• [ASSIGNMENT]: Set down each line of the data below exactly as it stands, dropping the pictures.

Code change snippets:
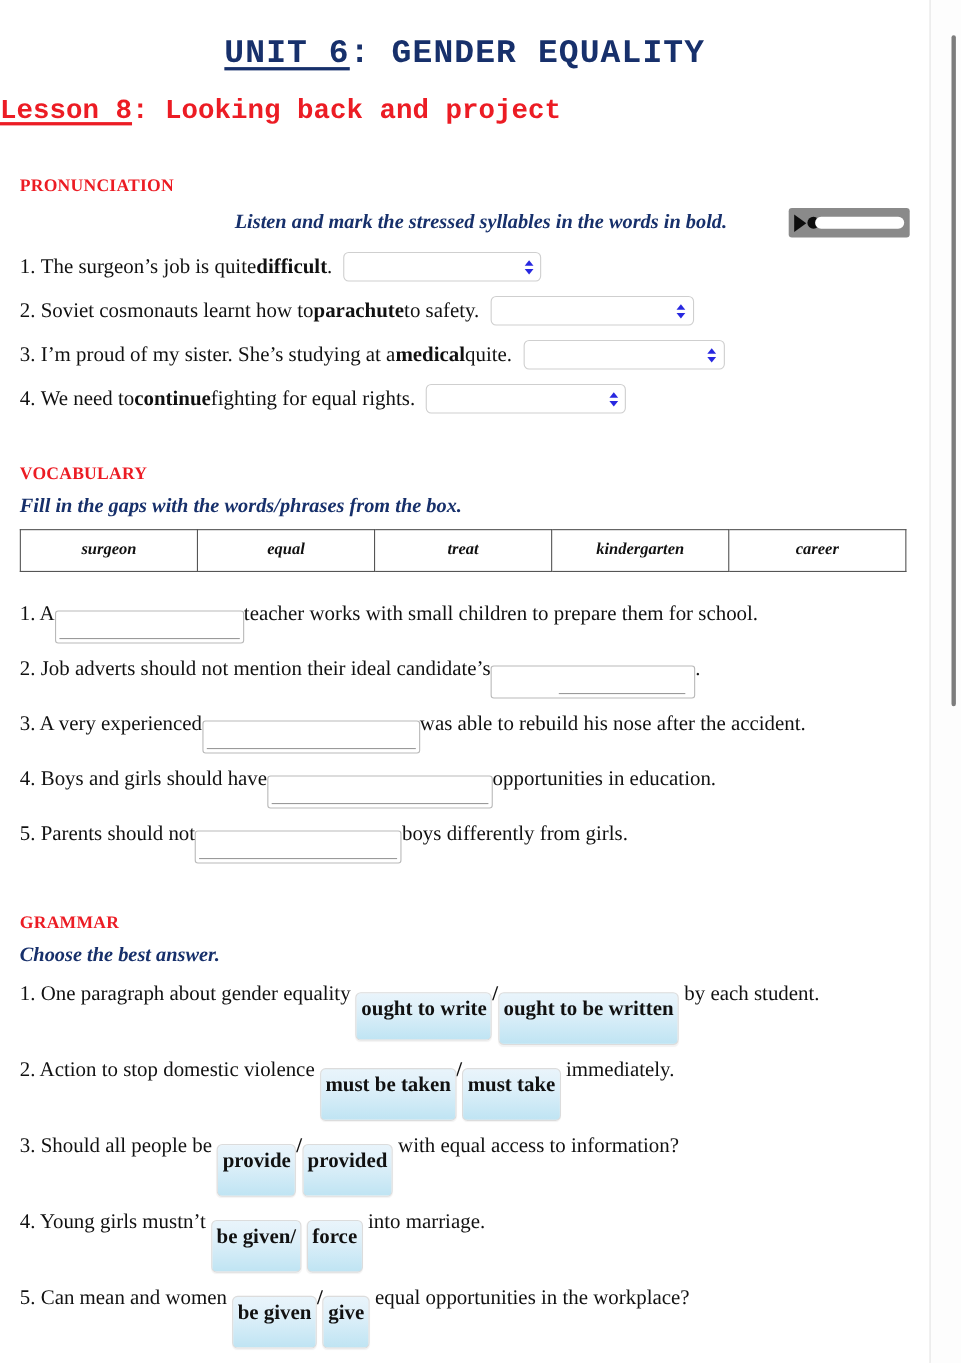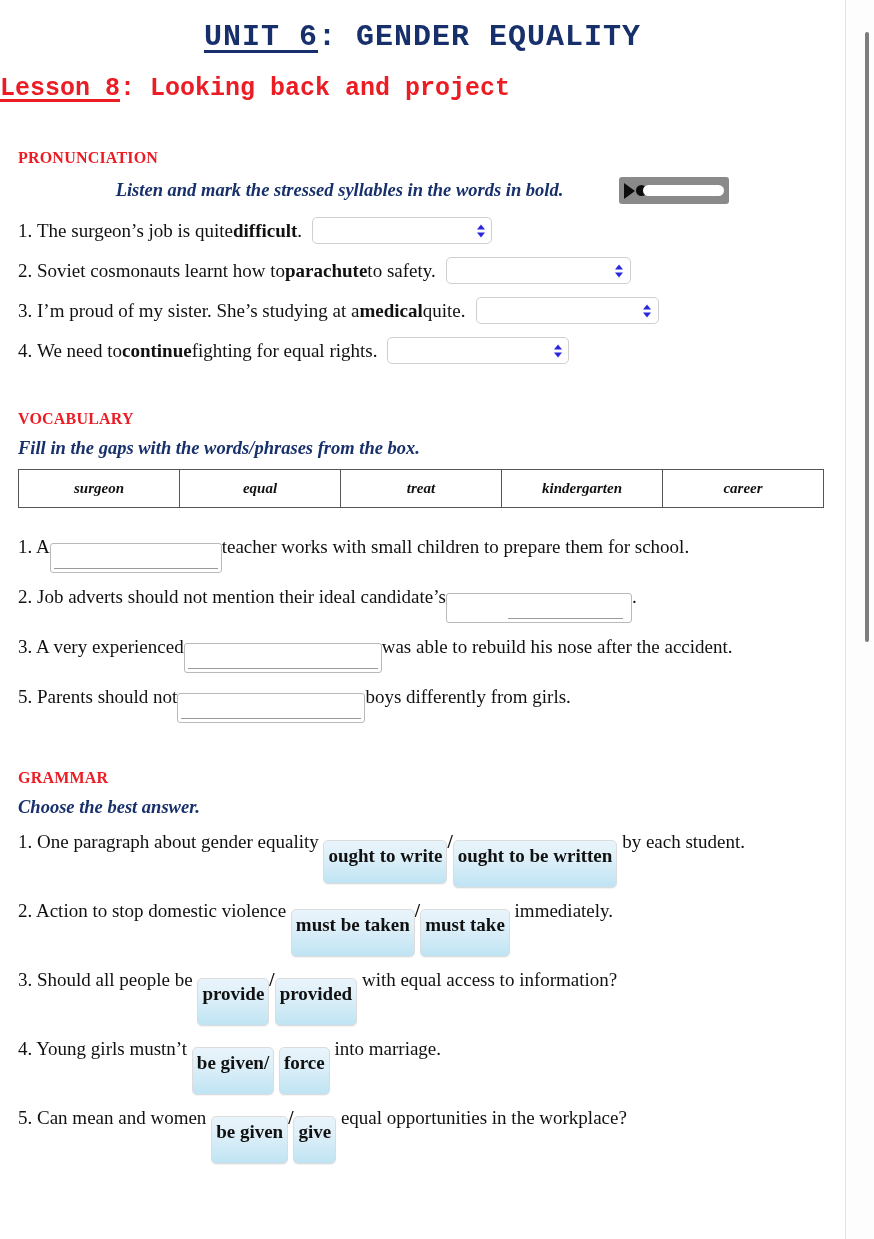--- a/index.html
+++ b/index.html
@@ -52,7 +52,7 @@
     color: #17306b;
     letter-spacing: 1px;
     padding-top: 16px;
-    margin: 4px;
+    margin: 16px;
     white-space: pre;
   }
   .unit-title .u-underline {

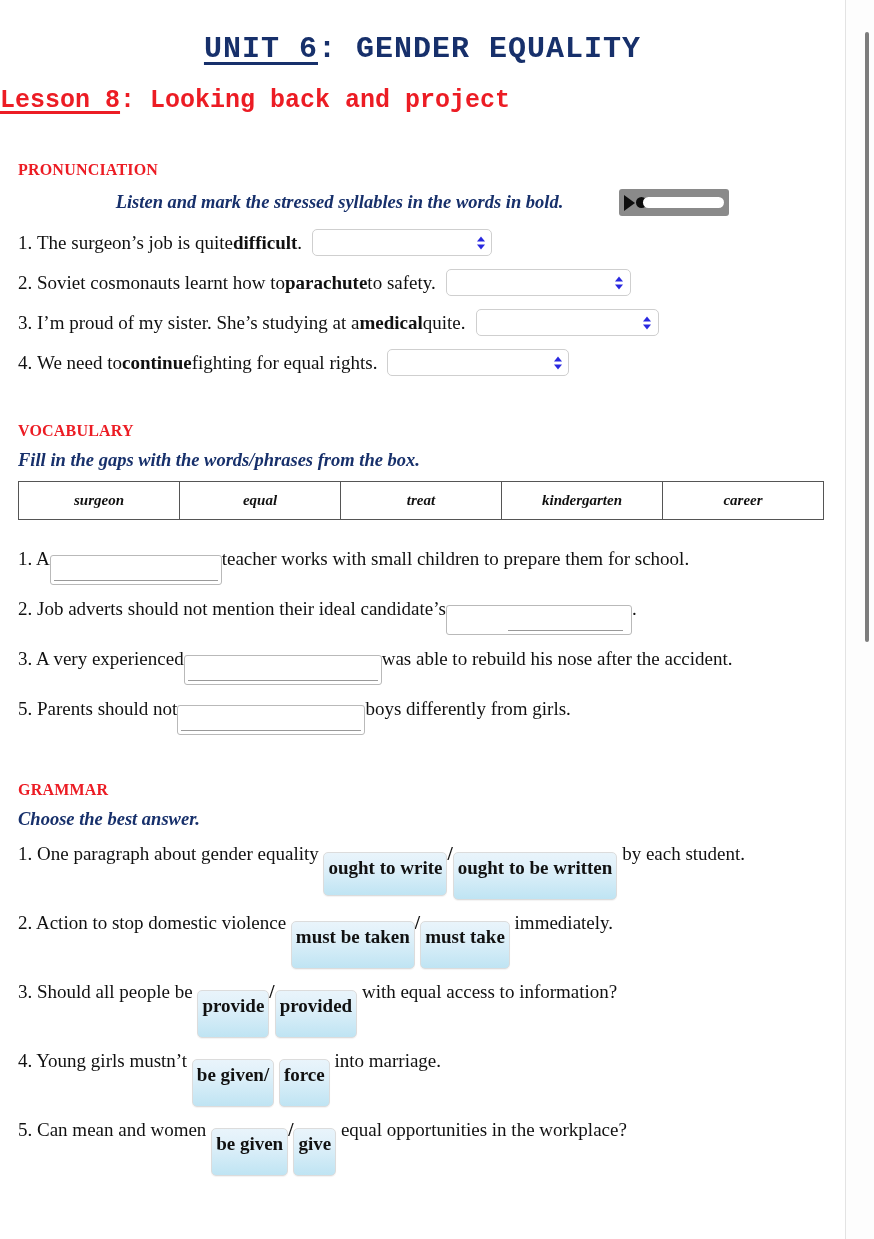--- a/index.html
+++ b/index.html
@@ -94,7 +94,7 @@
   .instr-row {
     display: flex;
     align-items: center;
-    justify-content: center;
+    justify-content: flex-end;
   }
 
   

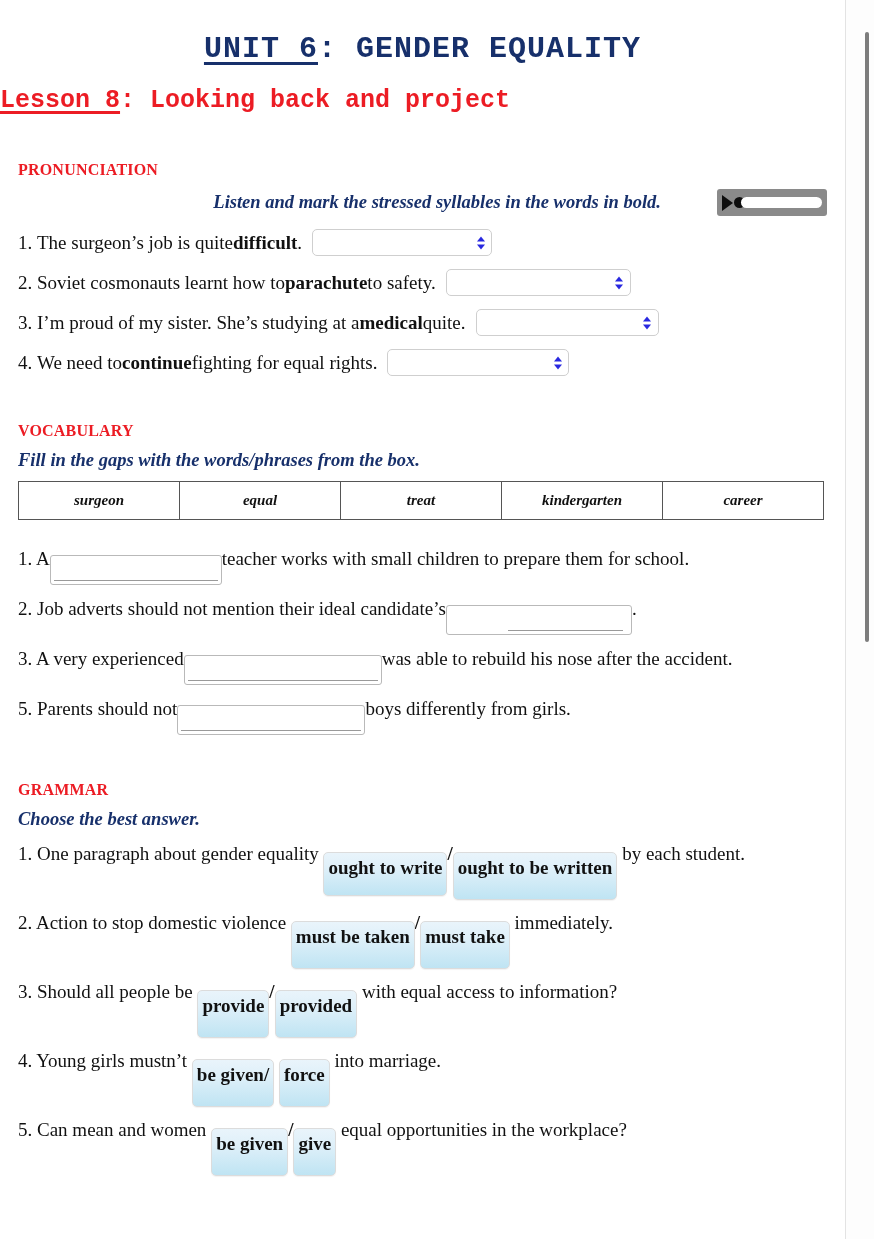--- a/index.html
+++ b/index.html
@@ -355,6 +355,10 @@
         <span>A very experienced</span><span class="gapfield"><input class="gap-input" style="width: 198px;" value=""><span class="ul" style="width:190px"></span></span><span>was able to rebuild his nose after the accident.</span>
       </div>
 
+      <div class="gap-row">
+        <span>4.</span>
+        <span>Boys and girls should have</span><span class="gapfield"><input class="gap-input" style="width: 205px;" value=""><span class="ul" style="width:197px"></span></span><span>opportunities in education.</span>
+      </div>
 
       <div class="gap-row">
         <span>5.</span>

• [PROBLEM SOLUTION]:
--- a/index.html
+++ b/index.html
@@ -52,7 +52,7 @@
     color: #17306b;
     letter-spacing: 1px;
     padding-top: 16px;
-    margin: 4px;
+    margin: 16px;
     white-space: pre;
   }
   .unit-title .u-underline {

--- a/index.html
+++ b/index.html
@@ -94,7 +94,7 @@
   .instr-row {
     display: flex;
     align-items: center;
-    justify-content: center;
+    justify-content: flex-end;
   }
 
   

--- a/index.html
+++ b/index.html
@@ -355,6 +355,10 @@
         <span>A very experienced</span><span class="gapfield"><input class="gap-input" style="width: 198px;" value=""><span class="ul" style="width:190px"></span></span><span>was able to rebuild his nose after the accident.</span>
       </div>
 
+      <div class="gap-row">
+        <span>4.</span>
+        <span>Boys and girls should have</span><span class="gapfield"><input class="gap-input" style="width: 205px;" value=""><span class="ul" style="width:197px"></span></span><span>opportunities in education.</span>
+      </div>
 
       <div class="gap-row">
         <span>5.</span>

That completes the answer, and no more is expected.